=== YOUR GOAL ===
In your copy, repeat each record exactly and include no pictures.

=== WORKING DATA ===
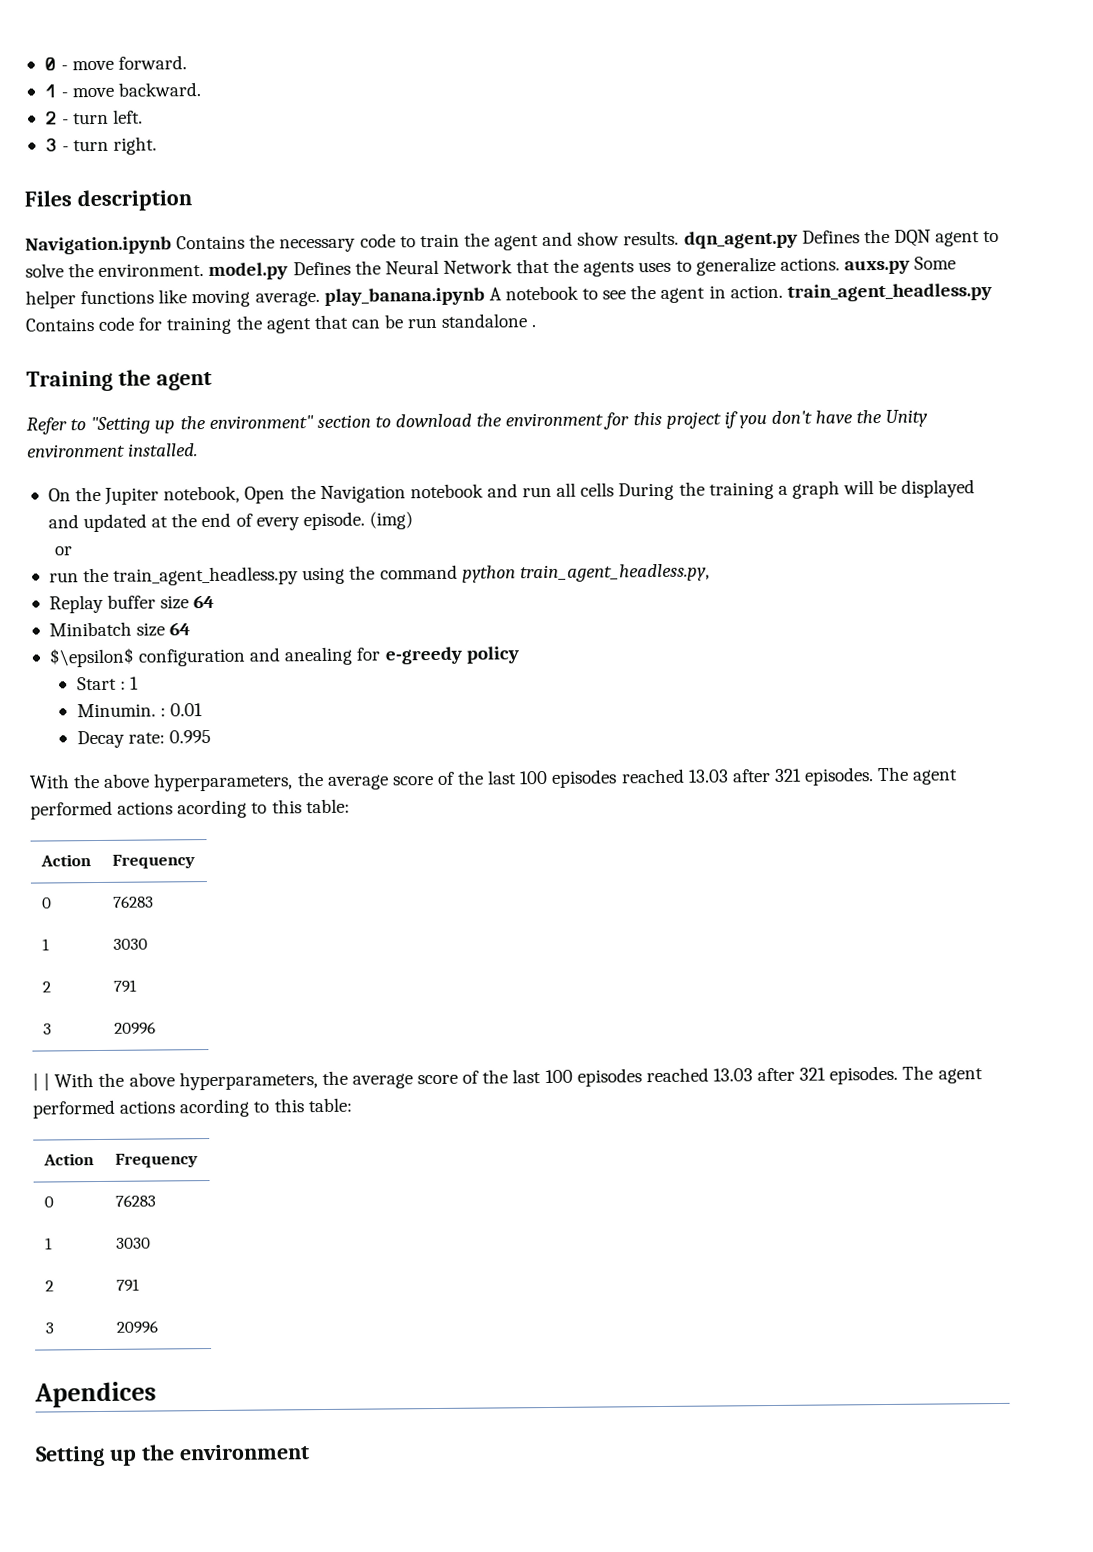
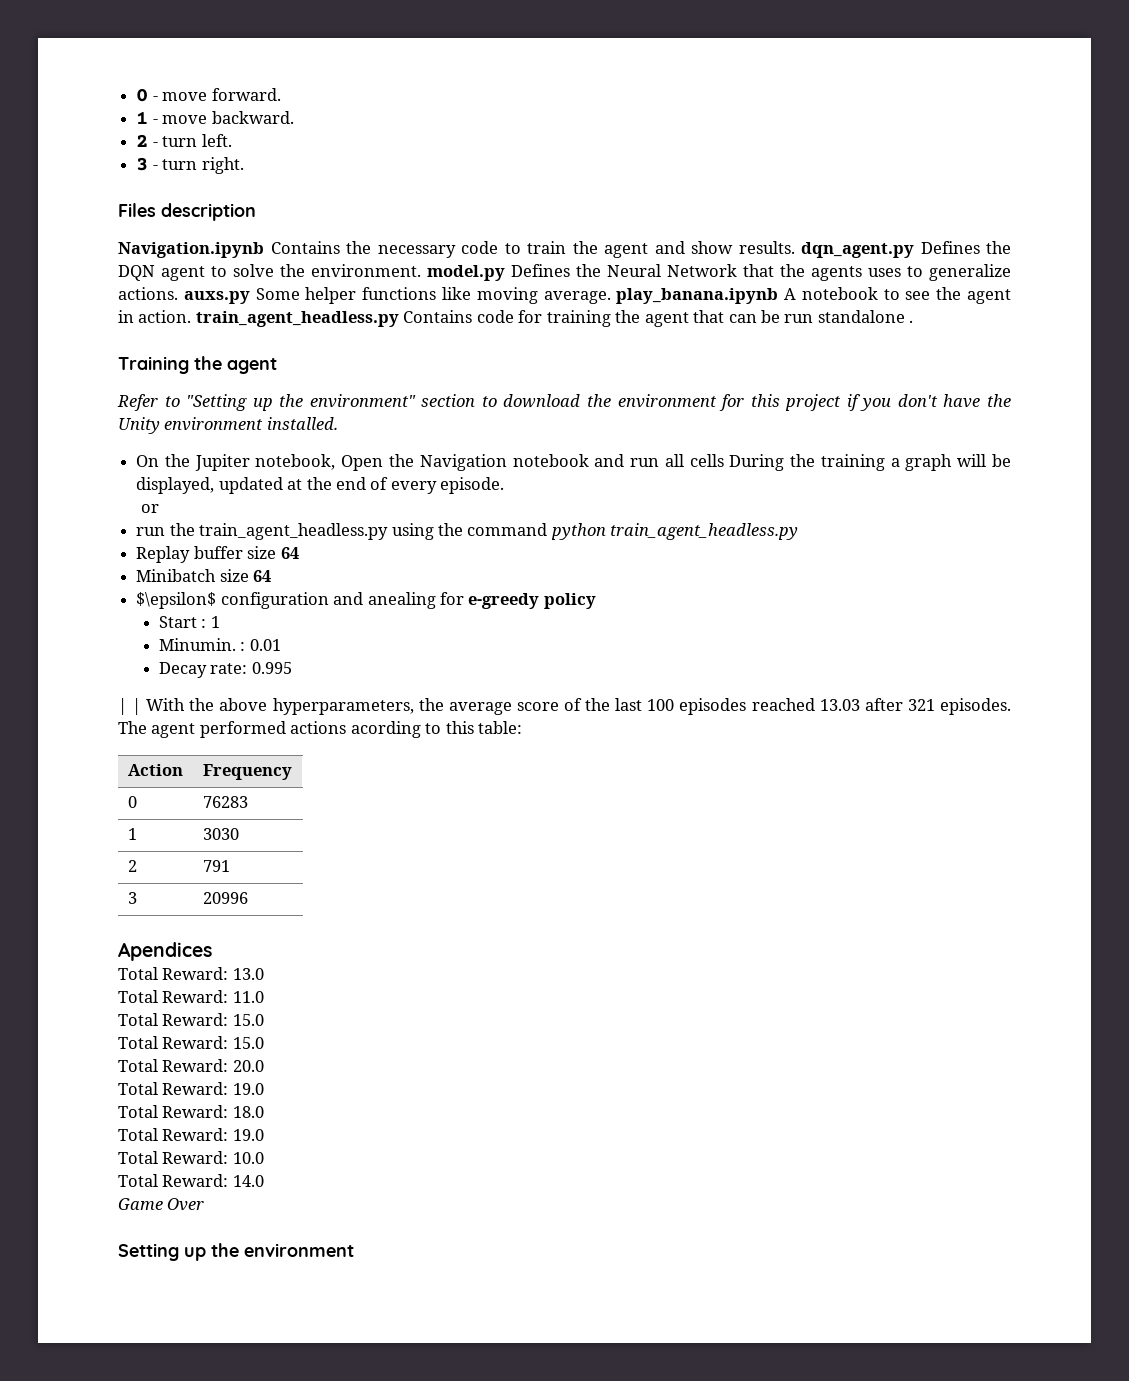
[901,479,976,498] [47,514,79,529] displayed and -> [136,477,215,494] displayed,
[368,511,413,530] (img) -> (505, 485) none
[519,563,710,583] train_agent_headless.py, -> [610,523,799,540] train_agent_headless.py
[29,766,959,792] [30,798,350,820] [39,854,91,867] [111,854,195,869] [41,897,52,909] [112,895,154,908] [41,938,50,951] [112,938,148,950] [41,981,51,993] [112,979,137,993] [42,1023,52,1035] [113,1021,156,1035] // With the above hyperparameters, the average score of the last 100 episodes reached 13.03 after 321 episodes. The agent performed actions acording to this table: // Action | Frequency // 0 | 76283 // 1 | 3030 // 2 | 791 // 3 | 20996 -> (292, 668) none
(157, 1394) none -> [118,967,264,980] [118,990,264,1003] [118,1013,264,1026] [118,1036,264,1049] [118,1059,264,1072] [118,1082,264,1095] [118,1105,264,1118] [118,1128,264,1141] [118,1151,264,1164] [118,1174,264,1187] [118,1198,205,1211] // Total Reward: 13.0 // Total Reward: 11.0 // Total Reward: 15.0 // Total Reward: 15.0 // Total Reward: 20.0 // Total Reward: 19.0 // Total Reward: 18.0 // Total Reward: 19.0 // Total Reward: 10.0 // Total Reward: 14.0 // Game Over

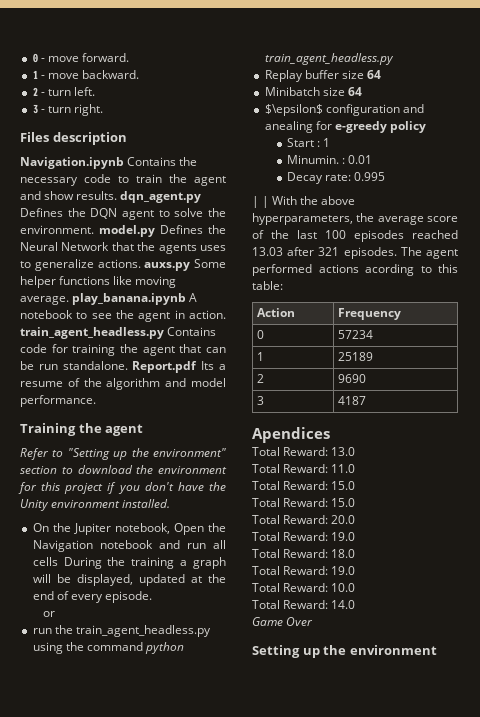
[817,310,914,323] standalone . -> [62,361,226,373] [20,378,226,390] [20,395,96,407] standalone. Report.pdf Its a resume of the algorithm and model performance.
[202,796,248,808] [127,828,137,840] [202,828,239,840] 76283 // 1 | 3030 -> [337,330,373,339] [256,352,264,361] [337,352,373,361] 57234 // 1 | 25189
[202,860,230,872] 791 -> [337,374,366,383] 9690
[202,892,248,904] 20996 -> [337,396,366,405] 4187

=== RESPONSE AREA ===
[901,479,976,498] [47,514,79,529] displayed and -> [136,477,215,494] displayed,
[368,511,413,530] (img) -> (505, 485) none
[519,563,710,583] train_agent_headless.py, -> [610,523,799,540] train_agent_headless.py
[29,766,959,792] [30,798,350,820] [39,854,91,867] [111,854,195,869] [41,897,52,909] [112,895,154,908] [41,938,50,951] [112,938,148,950] [41,981,51,993] [112,979,137,993] [42,1023,52,1035] [113,1021,156,1035] // With the above hyperparameters, the average score of the last 100 episodes reached 13.03 after 321 episodes. The agent performed actions acording to this table: // Action | Frequency // 0 | 76283 // 1 | 3030 // 2 | 791 // 3 | 20996 -> (292, 668) none
(157, 1394) none -> [118,967,264,980] [118,990,264,1003] [118,1013,264,1026] [118,1036,264,1049] [118,1059,264,1072] [118,1082,264,1095] [118,1105,264,1118] [118,1128,264,1141] [118,1151,264,1164] [118,1174,264,1187] [118,1198,205,1211] // Total Reward: 13.0 // Total Reward: 11.0 // Total Reward: 15.0 // Total Reward: 15.0 // Total Reward: 20.0 // Total Reward: 19.0 // Total Reward: 18.0 // Total Reward: 19.0 // Total Reward: 10.0 // Total Reward: 14.0 // Game Over

[817,310,914,323] standalone . -> [62,361,226,373] [20,378,226,390] [20,395,96,407] standalone. Report.pdf Its a resume of the algorithm and model performance.
[202,796,248,808] [127,828,137,840] [202,828,239,840] 76283 // 1 | 3030 -> [337,330,373,339] [256,352,264,361] [337,352,373,361] 57234 // 1 | 25189
[202,860,230,872] 791 -> [337,374,366,383] 9690
[202,892,248,904] 20996 -> [337,396,366,405] 4187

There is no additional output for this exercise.